| Task to complete |
Look through the listing below and give the number of lines that hold "ceramica". Say nothing more.

| Records shown |
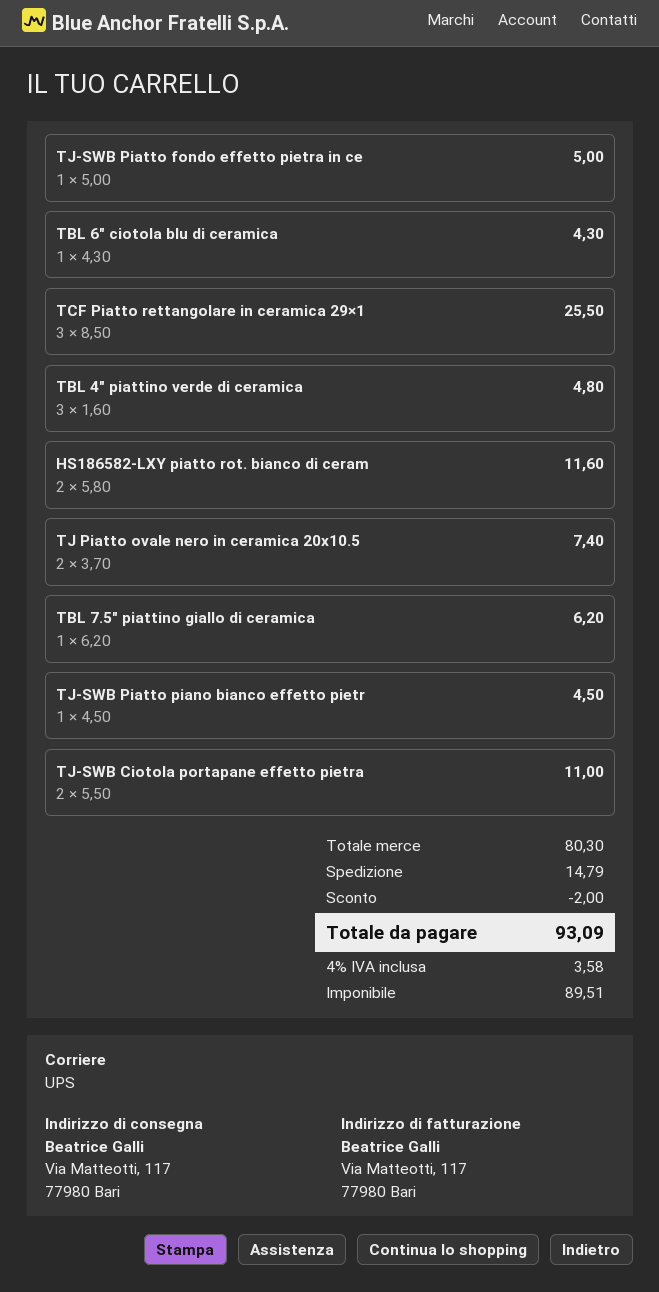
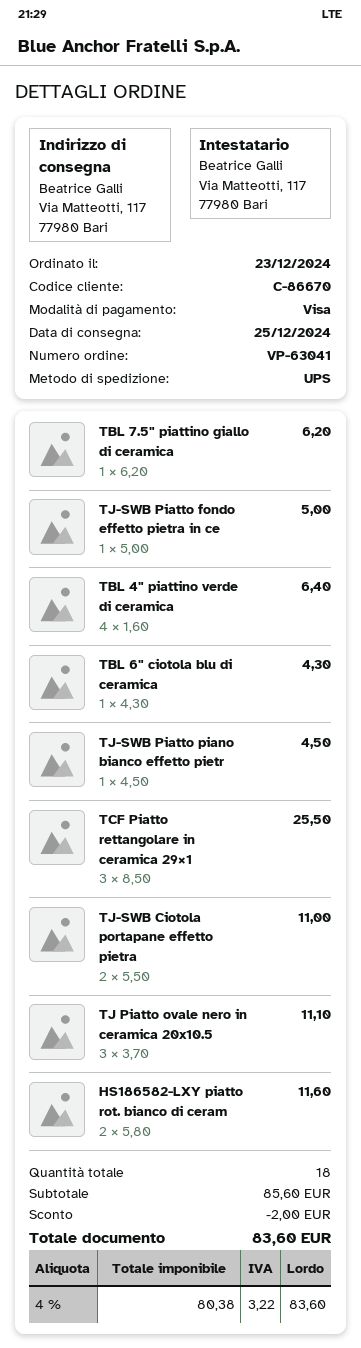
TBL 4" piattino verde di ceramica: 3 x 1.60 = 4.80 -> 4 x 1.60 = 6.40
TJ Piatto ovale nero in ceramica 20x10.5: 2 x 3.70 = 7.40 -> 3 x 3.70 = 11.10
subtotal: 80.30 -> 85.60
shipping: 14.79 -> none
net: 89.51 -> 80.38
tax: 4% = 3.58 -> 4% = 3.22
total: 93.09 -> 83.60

| Solution |
2